> [Activity] Report each line of the data that includes the word "none".

*** Opening Listed records ***

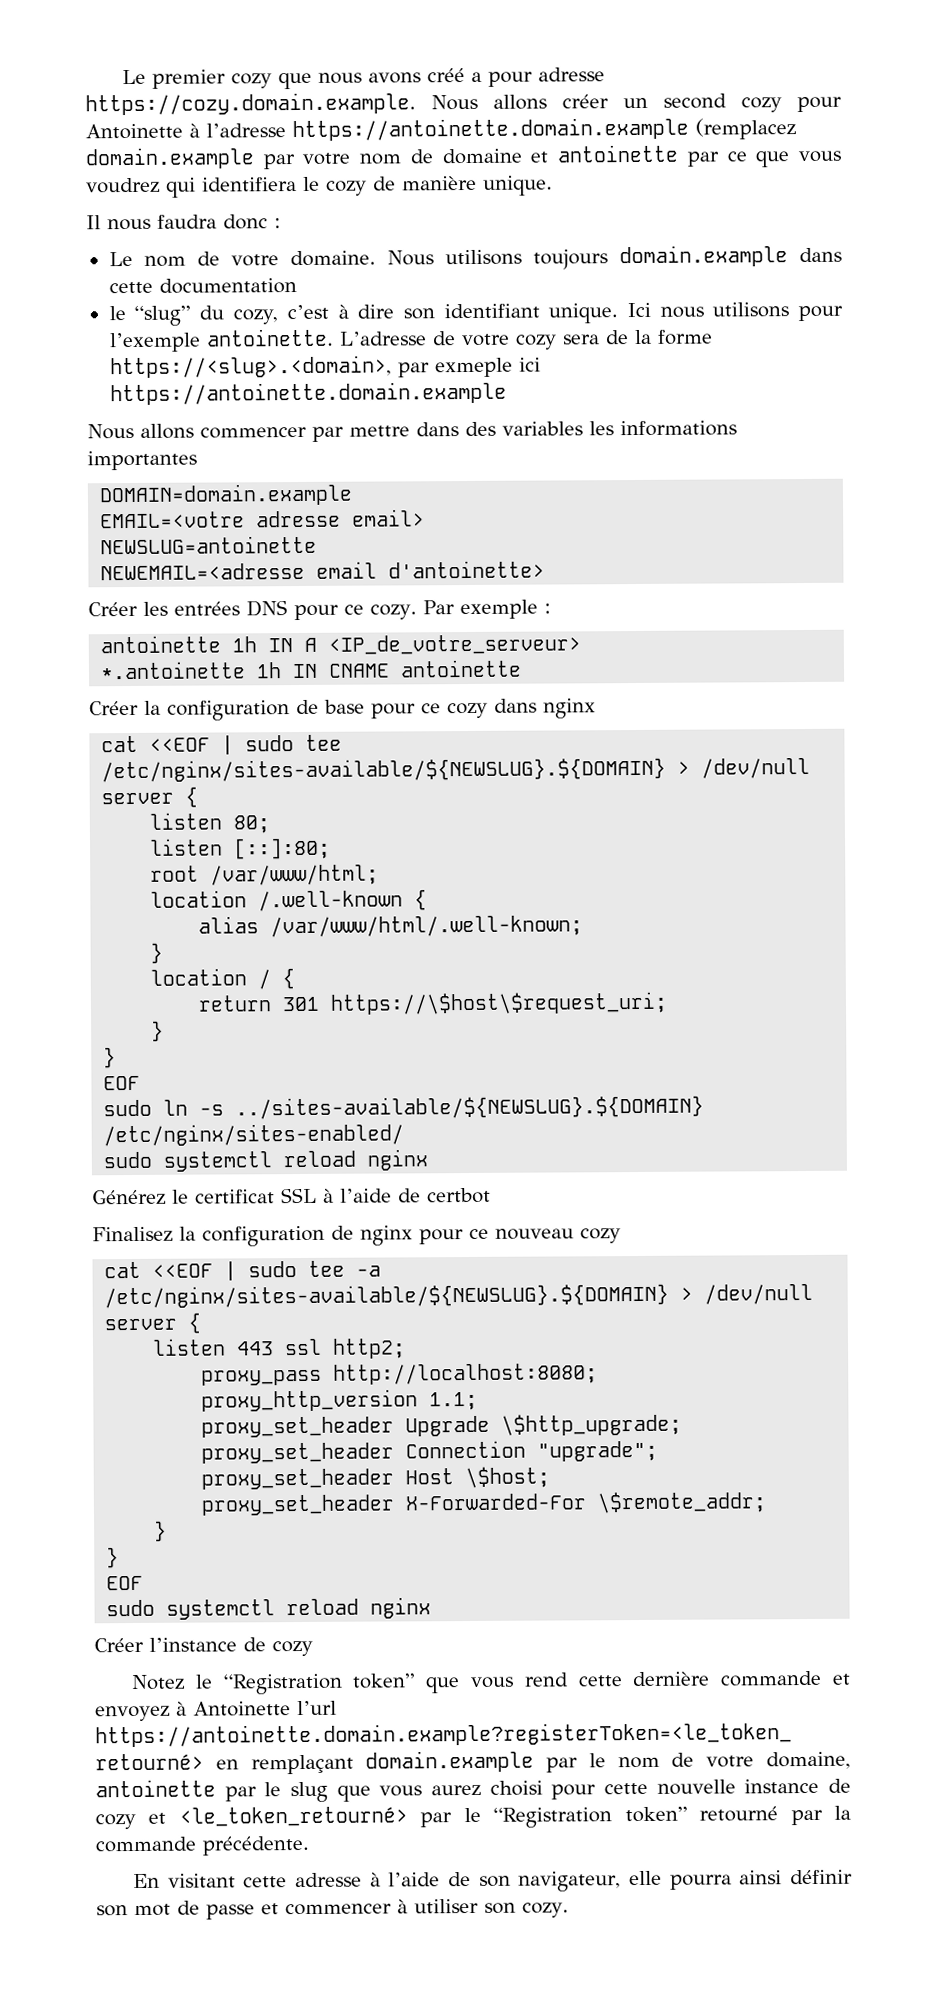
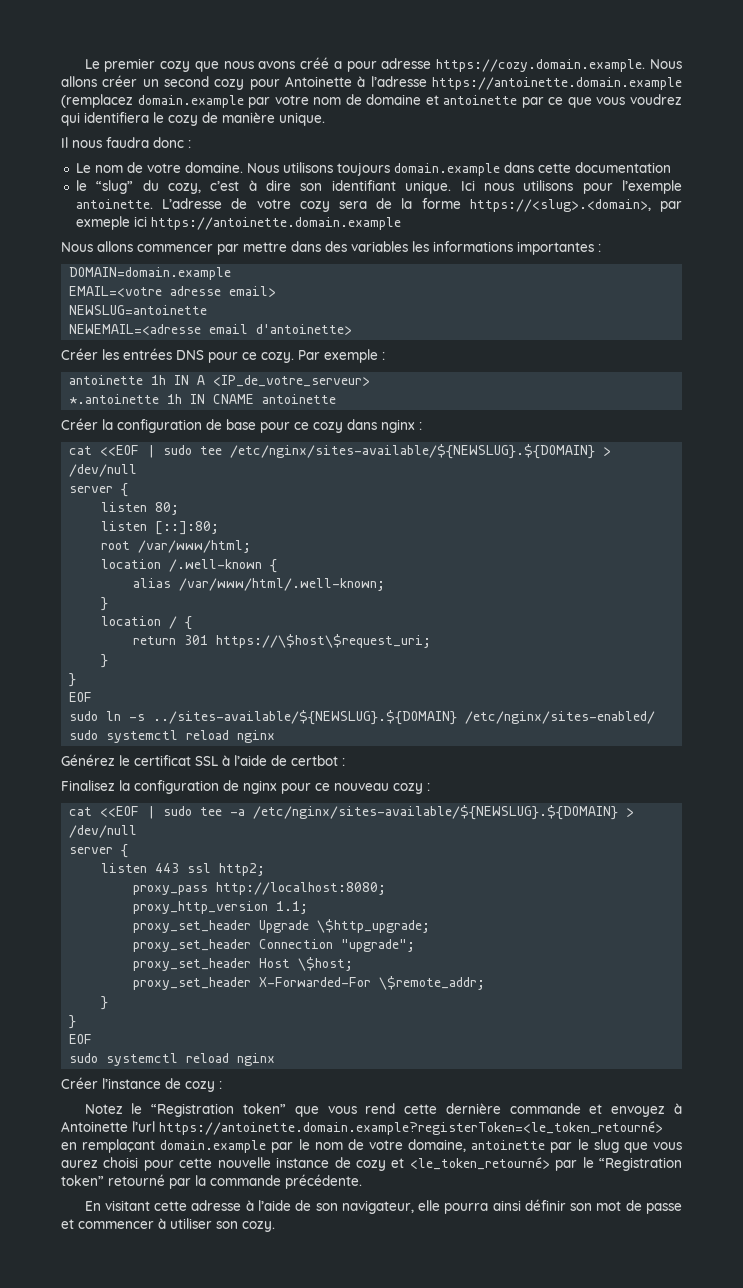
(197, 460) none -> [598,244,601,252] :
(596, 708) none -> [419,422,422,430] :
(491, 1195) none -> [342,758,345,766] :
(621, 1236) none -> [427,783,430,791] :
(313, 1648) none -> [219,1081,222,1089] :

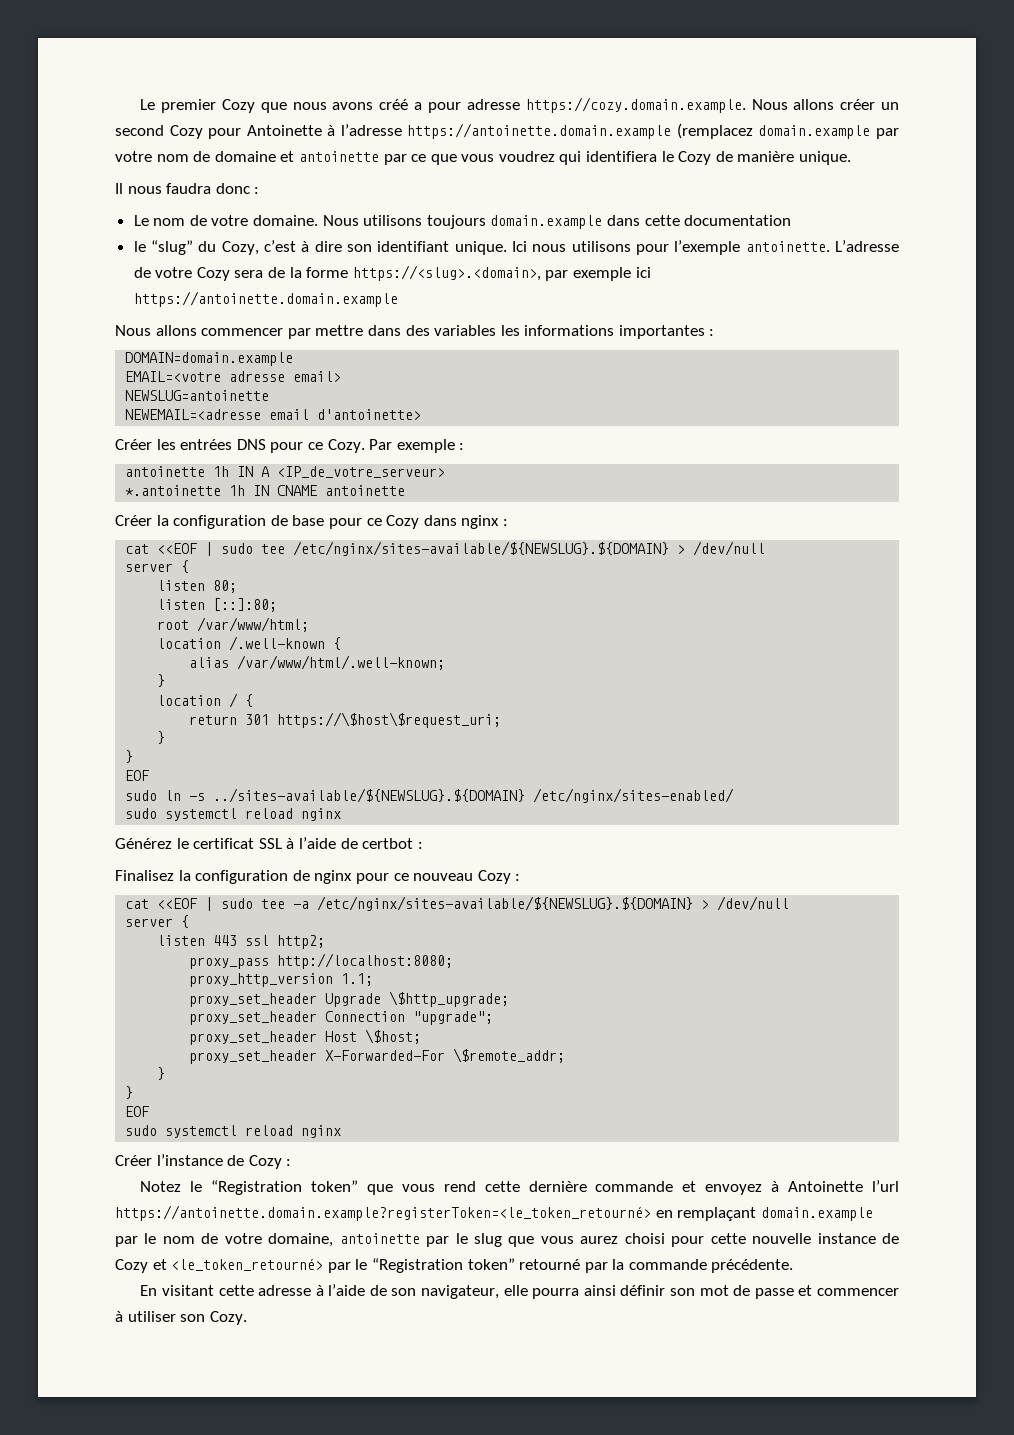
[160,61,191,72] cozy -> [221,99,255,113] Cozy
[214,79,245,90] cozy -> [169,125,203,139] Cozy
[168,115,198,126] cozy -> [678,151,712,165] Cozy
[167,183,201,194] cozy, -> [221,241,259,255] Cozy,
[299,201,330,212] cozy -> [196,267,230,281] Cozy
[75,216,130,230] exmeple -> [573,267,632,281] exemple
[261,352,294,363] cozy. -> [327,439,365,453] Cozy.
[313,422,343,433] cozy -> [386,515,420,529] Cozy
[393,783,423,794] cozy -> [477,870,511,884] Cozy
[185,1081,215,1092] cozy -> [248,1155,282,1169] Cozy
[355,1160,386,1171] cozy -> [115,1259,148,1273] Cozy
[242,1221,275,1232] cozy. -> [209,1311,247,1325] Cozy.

*** Closing Listed records ***

> [Response below]
(197, 460) none -> [598,244,601,252] :
(596, 708) none -> [419,422,422,430] :
(491, 1195) none -> [342,758,345,766] :
(621, 1236) none -> [427,783,430,791] :
(313, 1648) none -> [219,1081,222,1089] :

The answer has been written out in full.